GATK markduplicates out of memory
2
0
Entering edit mode
3 months ago

Hi,

I'm running into an issue with markduplicates. I am working with large fastq files and when running markduplicates there is an out of memory error.
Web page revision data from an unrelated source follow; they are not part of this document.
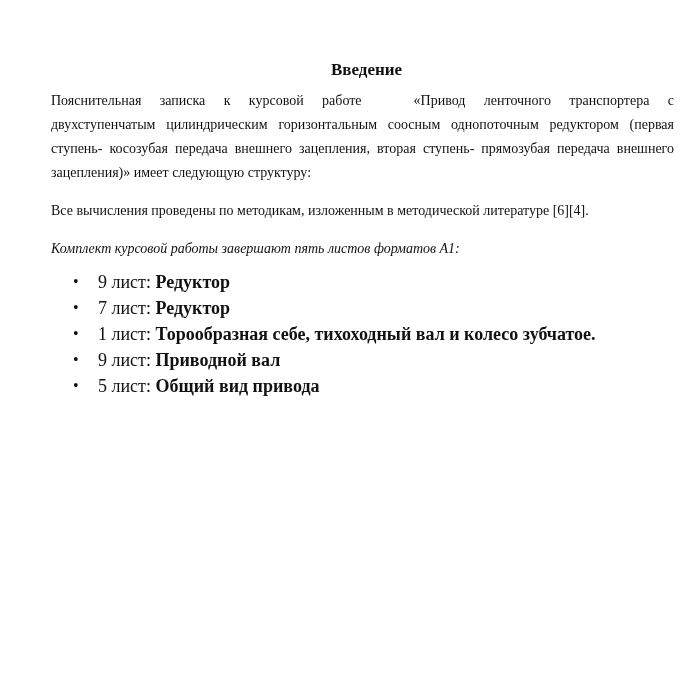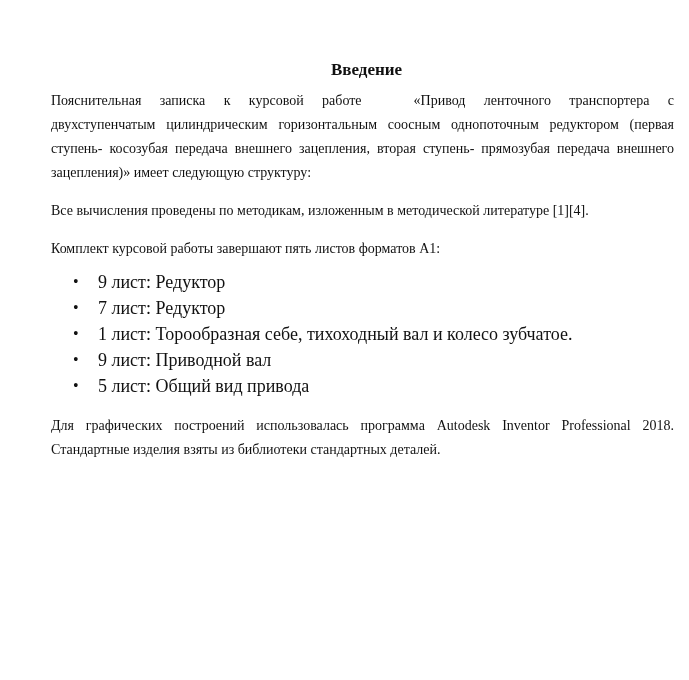"Все вычисления проведены по методикам," p.para { text: 1 -> 6 }
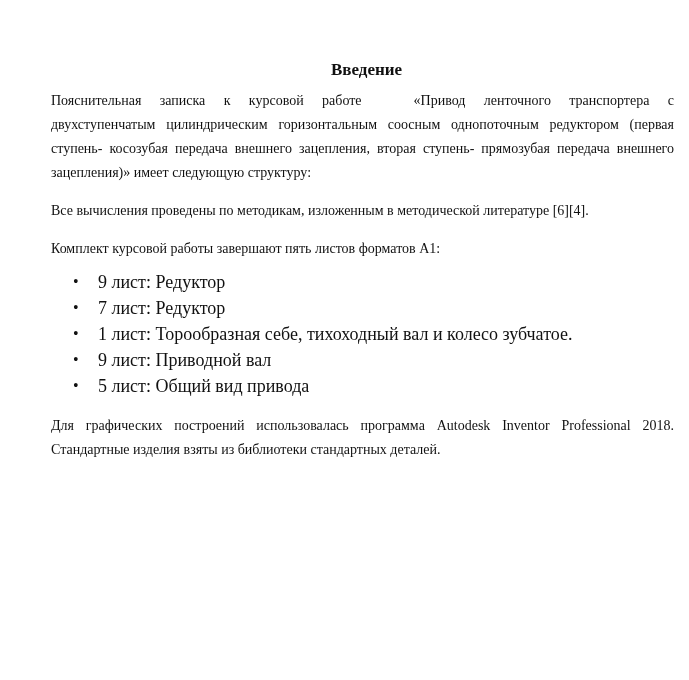"Комплект курсовой работы завершают пять" p.para { font-style: none -> italic }
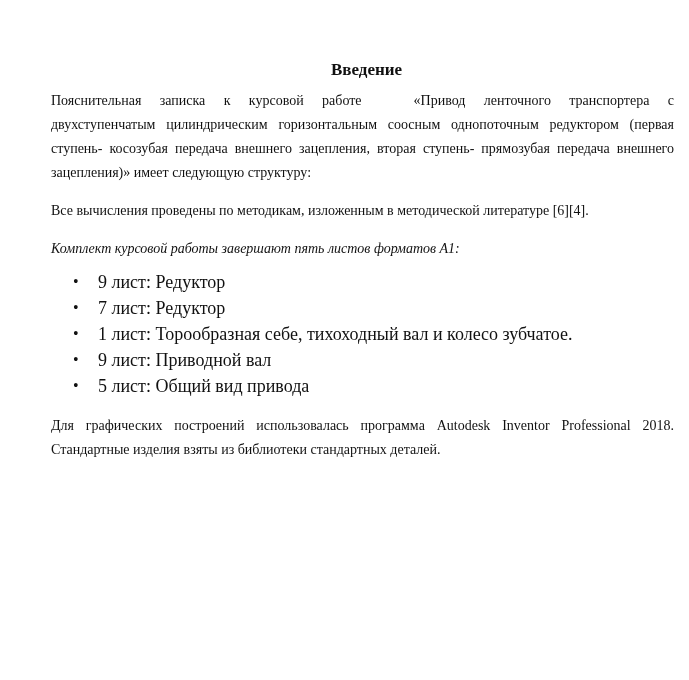"Редуктор" ul li b { font-weight: normal -> bold }
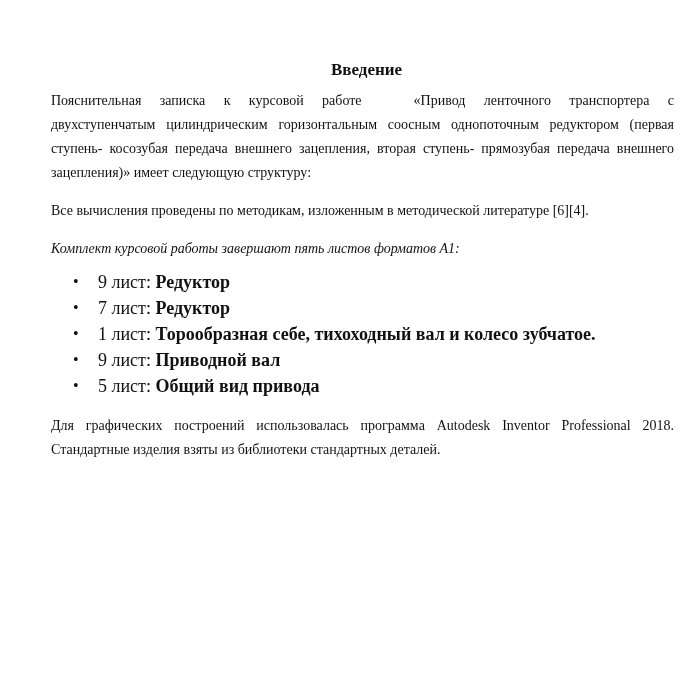"Для графических построений" p.para { html: <p>Для графических построений использовалась программа Autodesk Inventor Professional 2018. Стандартные изделия взяты из библиотеки стандартных деталей.</p> -> none }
It doesn't look like there is enough storage on any of the nodes I have been trying to run markduplicates on. I have tried running it on a node with 1tb of memory. I'm not sure how much memory is available in --TMP_DIR /dev/shm/ because it varies. I was wondering if there was a way to fix this issue?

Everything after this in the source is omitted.